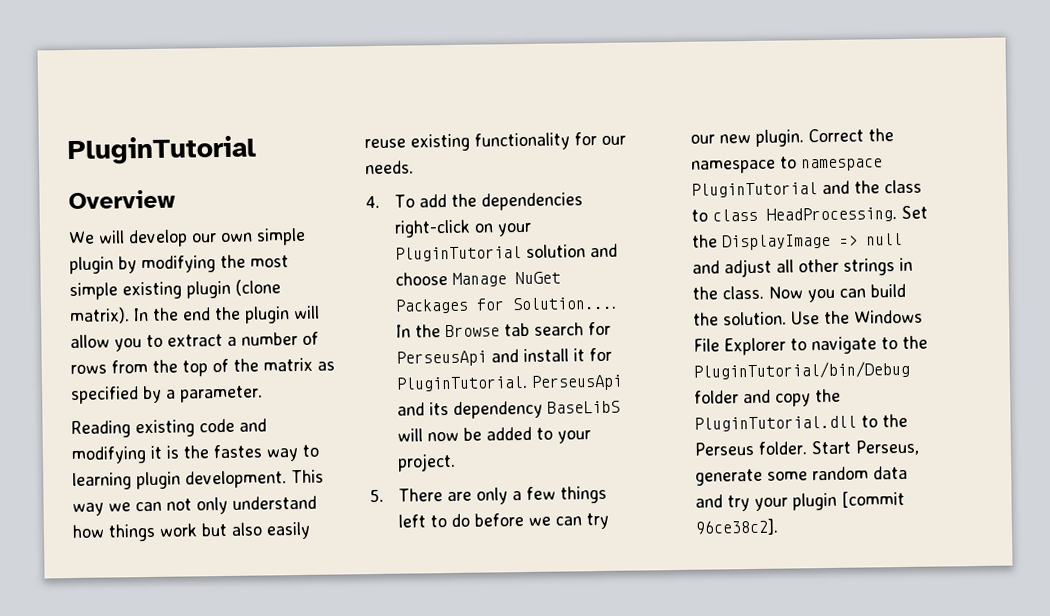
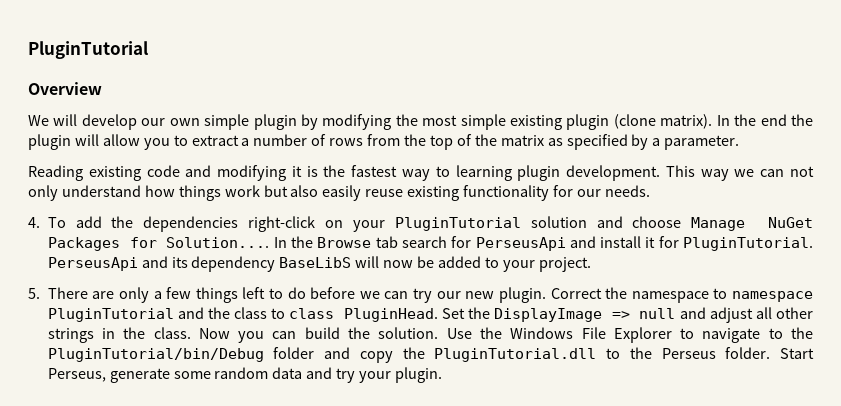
[213,444,262,459] fastes -> [351,165,398,177] fastest
[765,207,897,223] HeadProcessing. -> [343,308,438,322] PluginHead.
[791,490,905,511] [694,518,779,536] plugin [commit 96ce38c2]. -> [395,367,443,383] plugin.

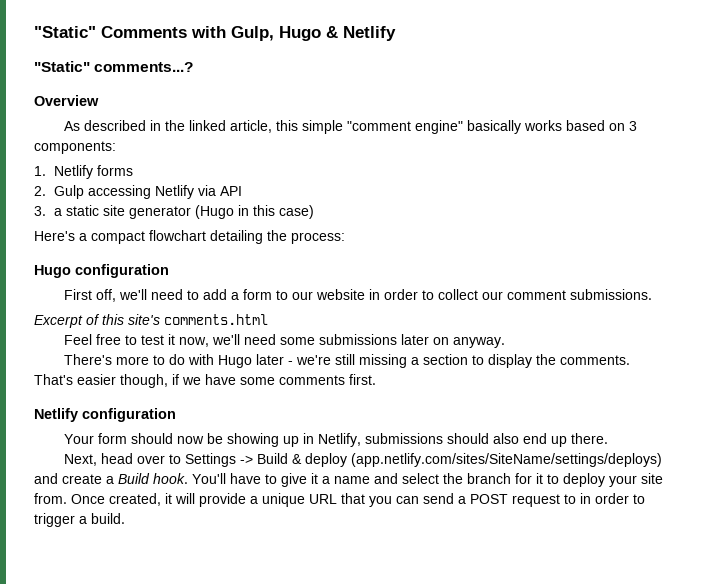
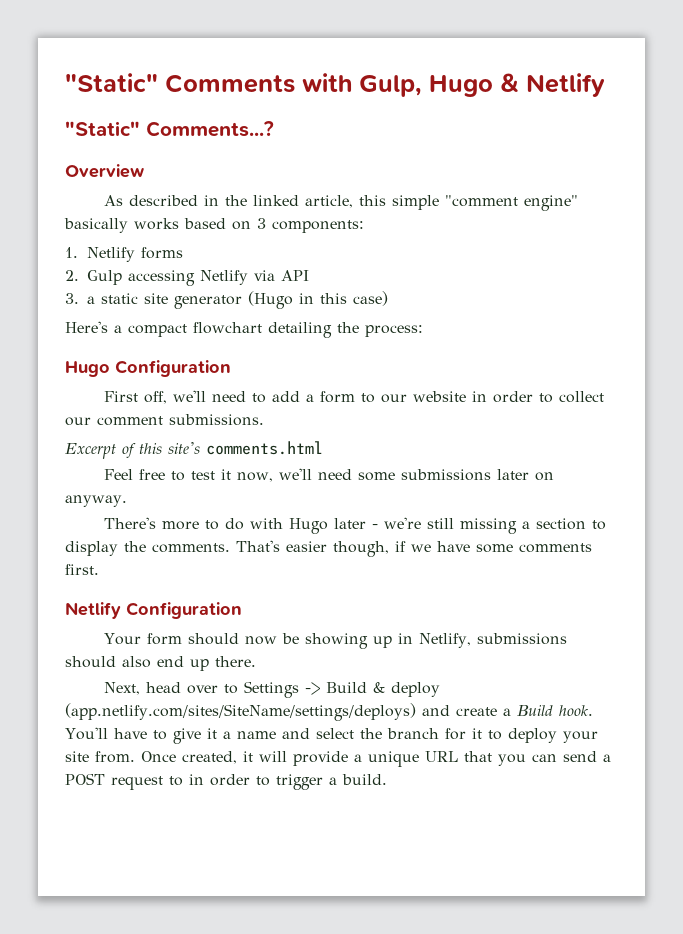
[94,62,194,72] comments...? -> [146,121,274,137] Comments...?
[75,264,169,278] configuration -> [115,360,231,377] Configuration
[82,408,176,422] configuration -> [126,602,242,619] Configuration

──────────────────────────────

Where a line of the entries contains the word "Configuration", copy that line.

**Response area**
[75,264,169,278] configuration -> [115,360,231,377] Configuration
[82,408,176,422] configuration -> [126,602,242,619] Configuration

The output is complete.